As consumers move away from simple point-and-shoots, many camera makers are developing more exciting compact models to entice photographers back into the fold. This is the case with the new Coolpix A, Nikon's first large-sensor compact.
Design and features
The Coolpix A is only just a tad larger than an average-sized pocket camera, at 11cm long and 6.4cm high. With batteries, it tips the scales at just less than 300 grams. Overall, the camera feels sturdy, but not too hefty in the hands, with buttons and dials within easy reach. At the top of the camera, the mode dial gives access to PASM control, as well as automatic and scene modes, plus two user-preset slots.
From the outside, you wouldn't realise that the Coolpix A has the same-sized sensor as an SLR. That's right — the headline grabber is an APS-C (DX) CMOS sensor, which is the same size as that found in SLRs like the D3200 and D5200. Beyond the obvious size similarities, the sensor on the Coolpix A is completely new. It has a resolution of 16.2 megapixels, and uses the Expeed 2 image processor like the D7000.

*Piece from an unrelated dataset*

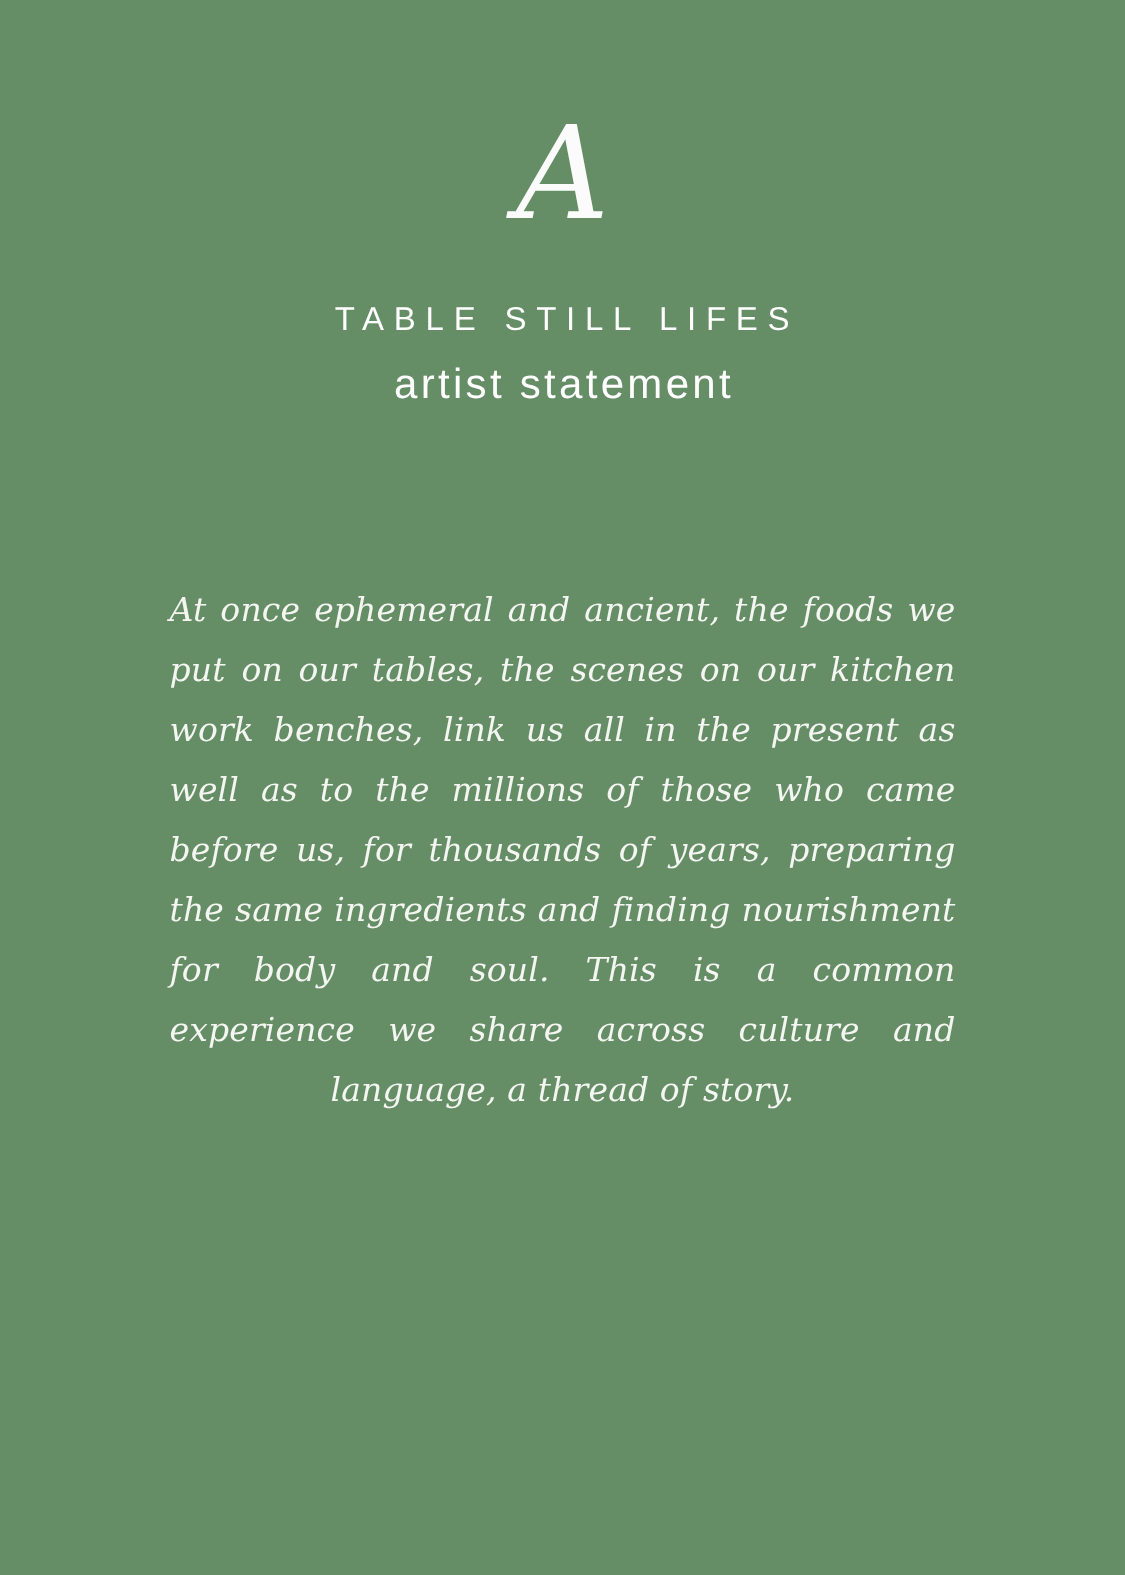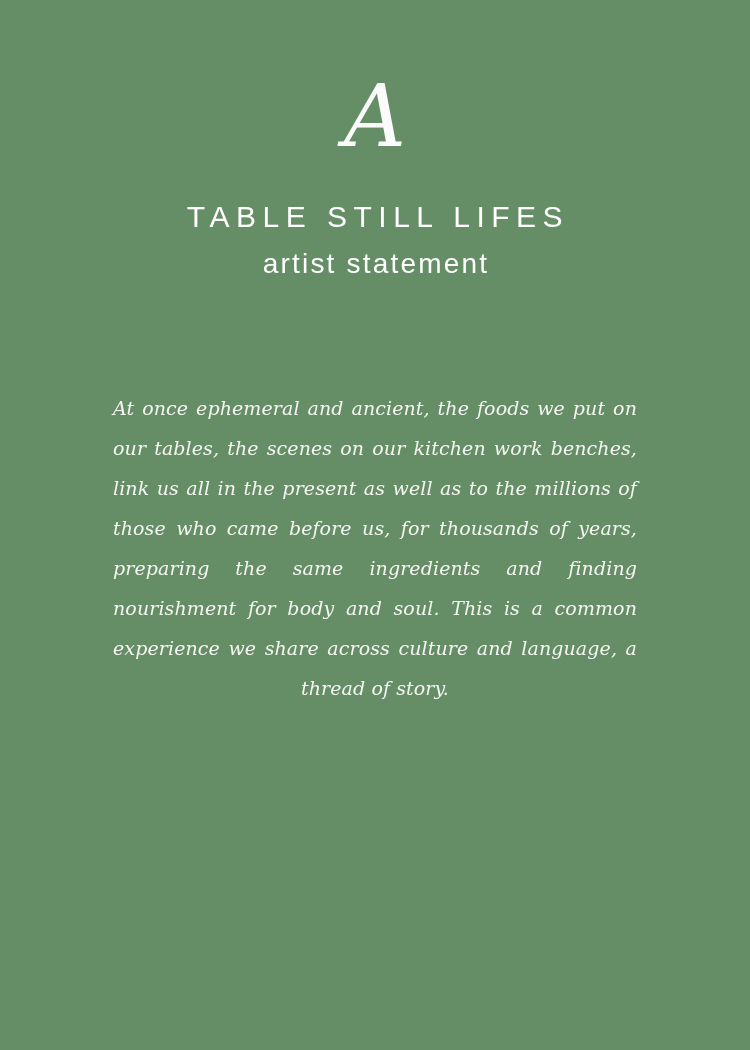"TABLE STILL LIFES" .title { font-size: 30px -> 22px }
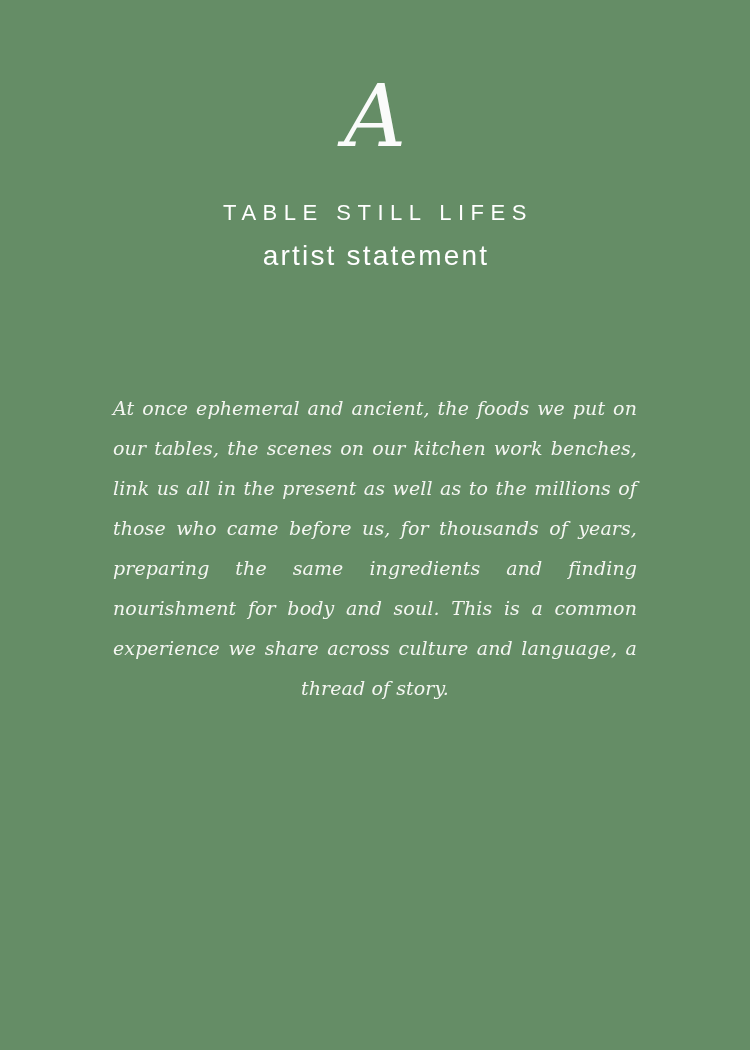"At once ephemeral and ancient," .statement { font-size: 19px -> 22px }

The unique selling point of an APS-C sensor in a fixed-lens camera is something that has only been attempted thus far by Fujifilm with the X100s, Ricoh/Pentax with the GR and Leica with the X2. The Sony RX1, though an excellent example of engineering, doesn't really compare with its full-frame sensor. Nikon Australia does not issue official RRPs, so it will be interesting to see where retailers position the Coolpix A to see if it presents a viable alternative to the X100s.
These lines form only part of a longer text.